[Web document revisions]
★ ★ ★ ★ ★ ★ ★
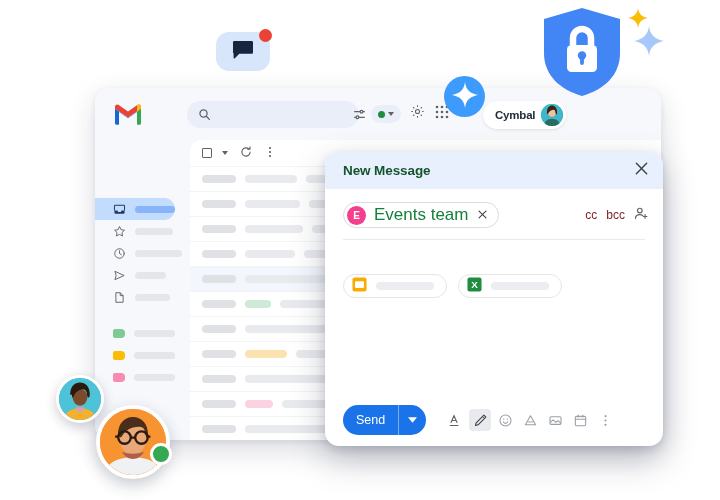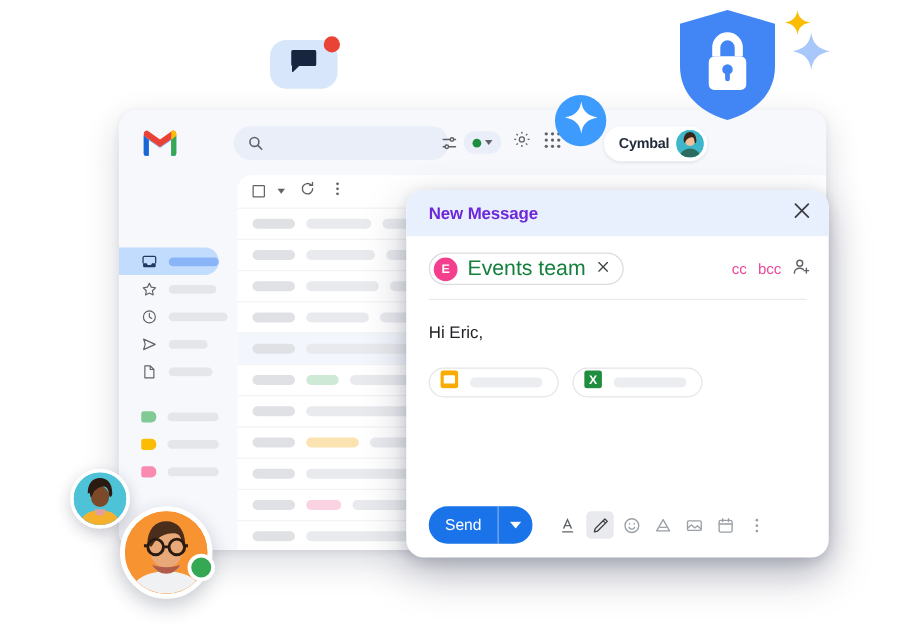--- a/index.html
+++ b/index.html
@@ -109,7 +109,7 @@
     display:flex; align-items:center; justify-content:space-between;
     padding: 0 14px 0 18px;
   }
-  .compose-title { font-size: 13.5px; font-weight: 700; color:#6d28d9; letter-spacing:-0.1px; }
+  .compose-title { font-size: 13.5px; font-weight: 700; color:#14532d; letter-spacing:-0.1px; }
 
   .recip-row {
     display:flex; align-items:center; justify-content: space-between;

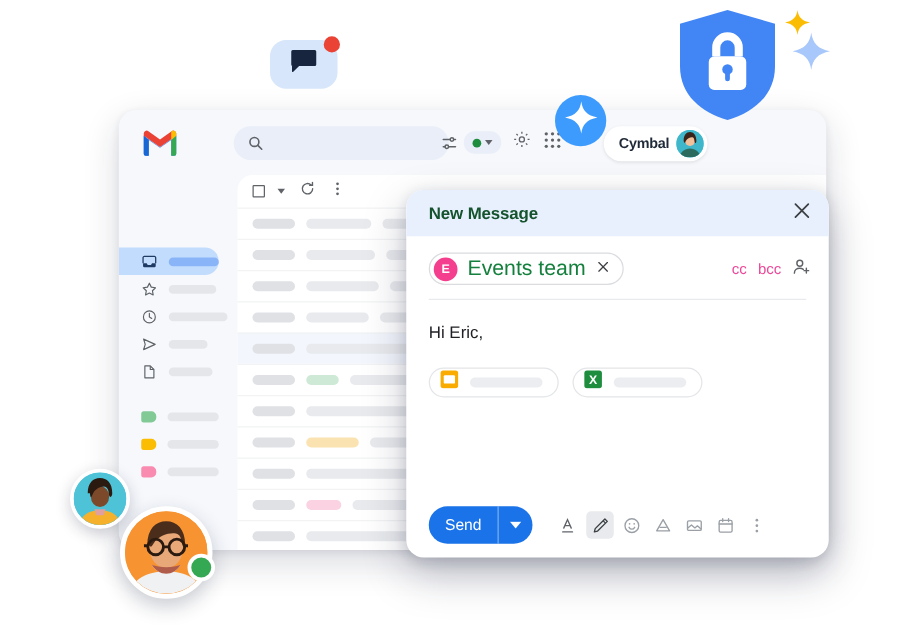--- a/index.html
+++ b/index.html
@@ -127,7 +127,7 @@
   }
   .chip-name { font-size: 17px; color:#15803d; }
   .ccbcc { display:flex; align-items:center; gap: 9px; }
-  .ccbcc span { font-size: 12px; color:#ec4899; }
+  .ccbcc span { font-size: 12px; color:#7f1d1d; }
 
   .divider { height:1px; background:#e8eaed; margin: 0 18px; }
 

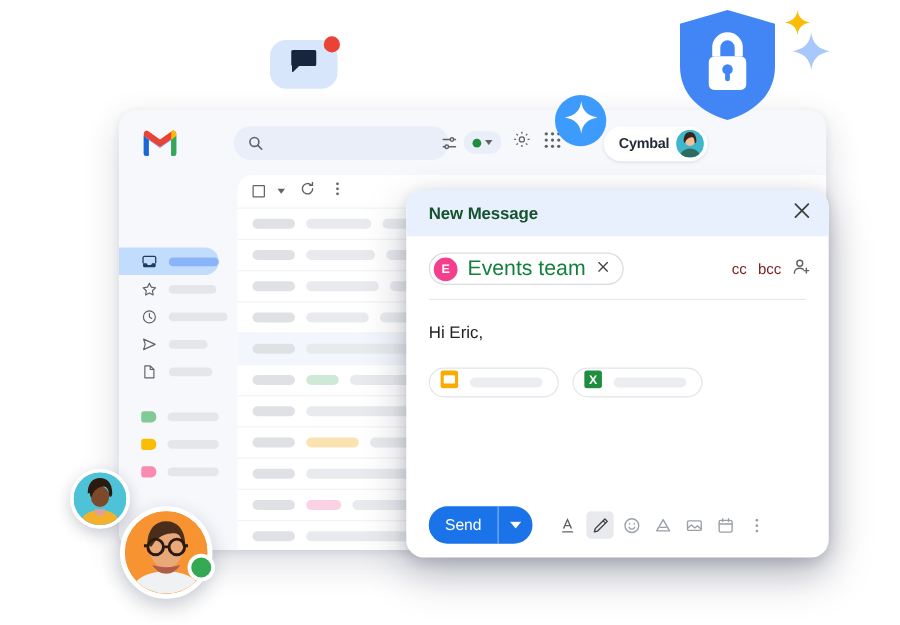--- a/index.html
+++ b/index.html
@@ -462,7 +462,6 @@
     <div class="divider"></div>
 
     <div class="body-text">
-      <p>Hi Eric,</p>
     </div>
 
     <div class="attach-row">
★ ★ ★ ★ ★ ★ ★
• **Exercise directions**:
Go through the data above and find the lines with the word "font". Copy each of those lines.

• **Response to the exercise**:
-  .compose-title { font-size: 13.5px; font-weight: 700; color:#6d28d9; letter-spacing:-0.1px; }
+  .compose-title { font-size: 13.5px; font-weight: 700; color:#14532d; letter-spacing:-0.1px; }
   .chip-name { font-size: 17px; color:#15803d; }
-  .ccbcc span { font-size: 12px; color:#ec4899; }
+  .ccbcc span { font-size: 12px; color:#7f1d1d; }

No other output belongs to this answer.